Medistim (MEDI) CMD 2024 summary

Strategic direction and growth outlook

• Focus on accelerating growth through innovation, expanding direct market coverage, and converting high-penetration flow-only CABG markets to flow and imaging modalities.

• Emphasis on under-penetrated regions, flexible pricing, and business models to drive adoption.

• Recovery in key markets, especially the Americas, with 17% currency-neutral growth in Q3, and expectations for normalization in Asia-Pacific.

• Targeting NOK 1 billion in annual sales within a few years, despite recent macroeconomic headwinds.

• EBIT margin expected to return to historical levels, supported by higher own-product growth and manufacturing automation.

Product innovation and new business developments

• Launch of INTUI software platform, offering a modernized, intuitive interface, improved reporting, and enhanced data integration for surgical decision-making.

• INTUI developed in close collaboration with surgical communities, aiming to simplify use and broaden adoption among routine surgical teams.

• New software enables standardized data collection, graphical procedure mapping, and user-configurable reference values.

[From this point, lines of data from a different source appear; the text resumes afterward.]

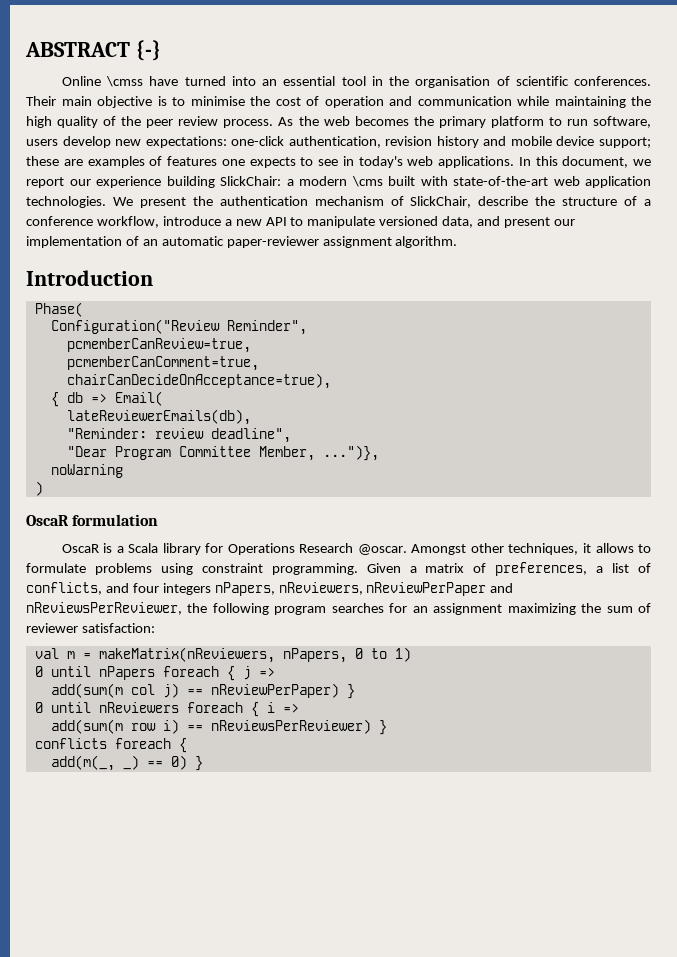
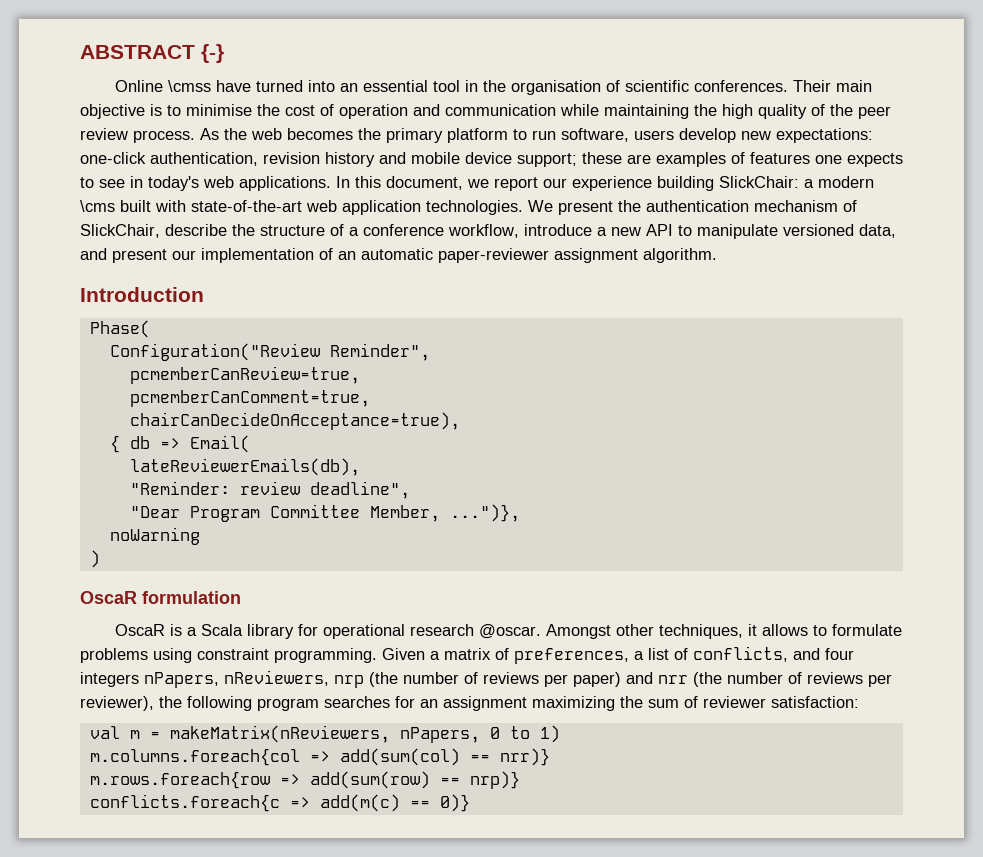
[227,543,354,555] Operations Research -> [322,624,474,639] operational research
[366,582,514,596] [26,602,182,615] nReviewPerPaper and nReviewsPerReviewer, -> [334,672,892,688] [80,696,154,711] nrp (the number of reviews per paper) and nrr (the number of reviews per reviewer),
[34,666,275,681] [50,683,355,699] [34,702,299,717] [50,719,387,735] [34,738,187,753] [50,755,203,771] 0 until nPapers foreach { j => // add(sum(m col j) == nReviewPerPaper) } // 0 until nReviewers foreach { i => // add(sum(m row i) == nReviewsPerReviewer) } // conflicts foreach { // add(m(_, _) == 0) } -> [89,748,550,766] [89,771,520,789] [89,794,470,812] m.columns.foreach{col => add(sum(col) == nrr)} // m.rows.foreach{row => add(sum(row) == nrp)} // conflicts.foreach{c => add(m(c) == 0)}

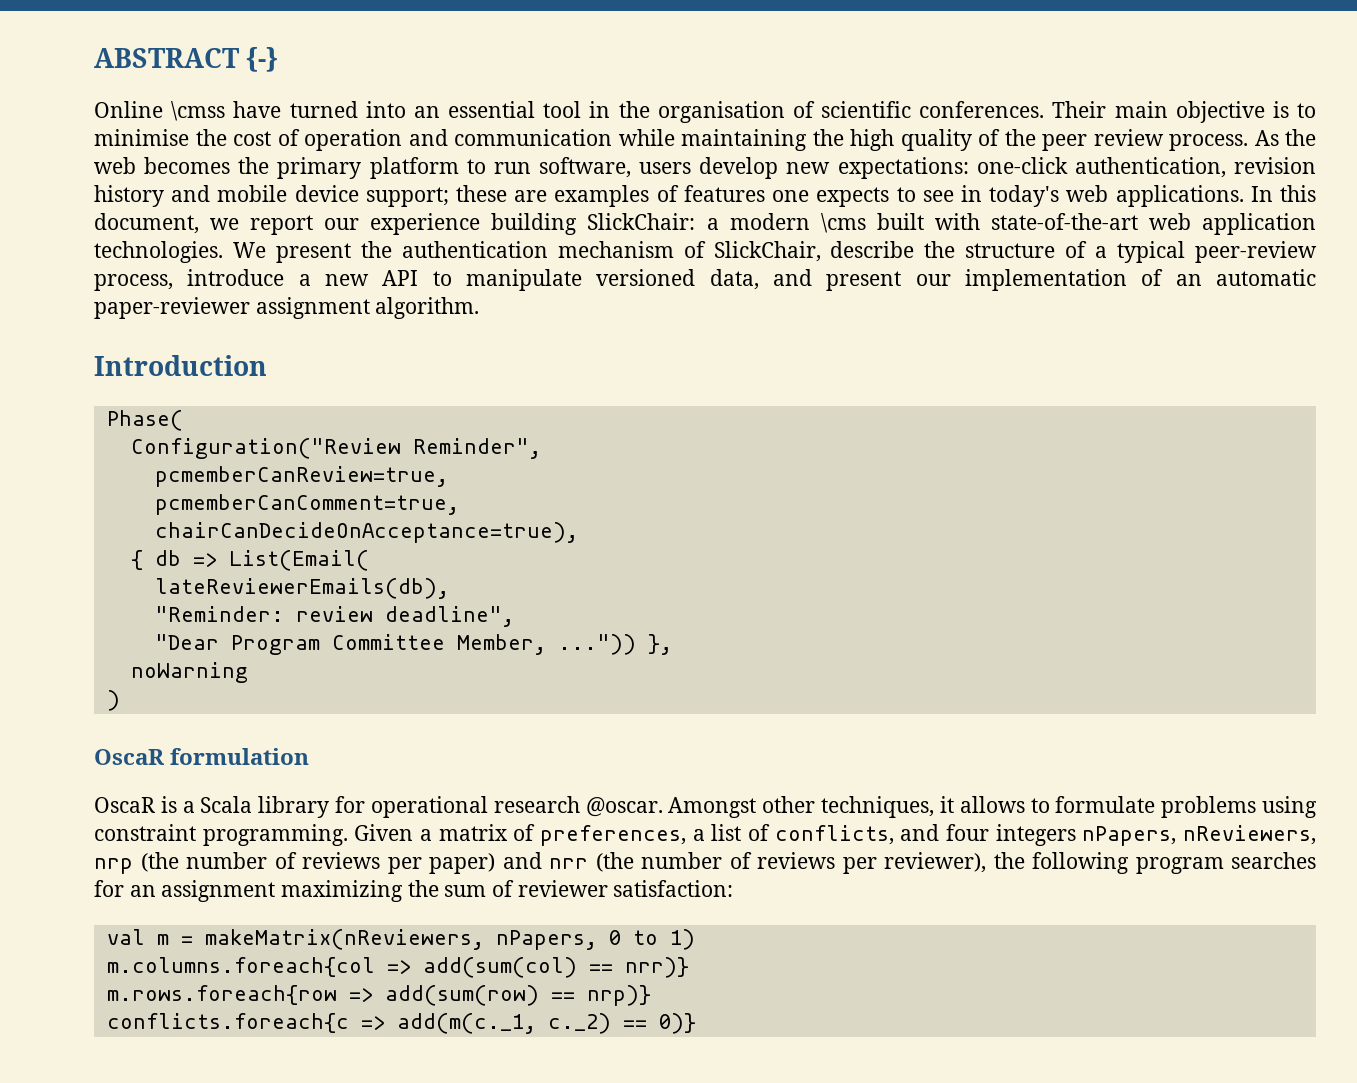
[363,224,519,238] conference workflow, -> [1117,241,1317,263] [94,274,173,291] typical peer-review process,
[189,435,250,453] Email( -> [228,550,369,571] List(Email(
[449,504,520,522] ...")}, -> [557,634,672,655] ...")) },
[319,794,400,812] add(m(c) -> [396,1013,611,1034] add(m(c._1, c._2)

• Upgrade kits for existing MiraQ systems and a price increase for new devices with INTUI software present commercial opportunities.

• Ongoing development of sixth-generation hardware and future features leveraging machine learning for interpretation guidance.

Market trends and clinical validation

• CABG and vascular surgery markets remain robust, with over 700,000 CABG and 500,000 peripheral bypass procedures annually.

• Adoption of Medistim technology is highest in Japan and Europe, with growing penetration in the U.S. and emerging markets like India.

• Clinical studies, such as REQUEST and the new PATENT study, support the value of intraoperative flow and imaging assessment, showing improved patient outcomes and reduced graft failure.

• Recent trials (e.g., BEST-CLI) highlight the superiority of bypass over endovascular treatment in select patient groups, reinforcing the need for quality assessment tools.

• PATENT study aims to establish evidence and guidelines for completion control in peripheral bypass, with a NOK 25 million investment and global participation.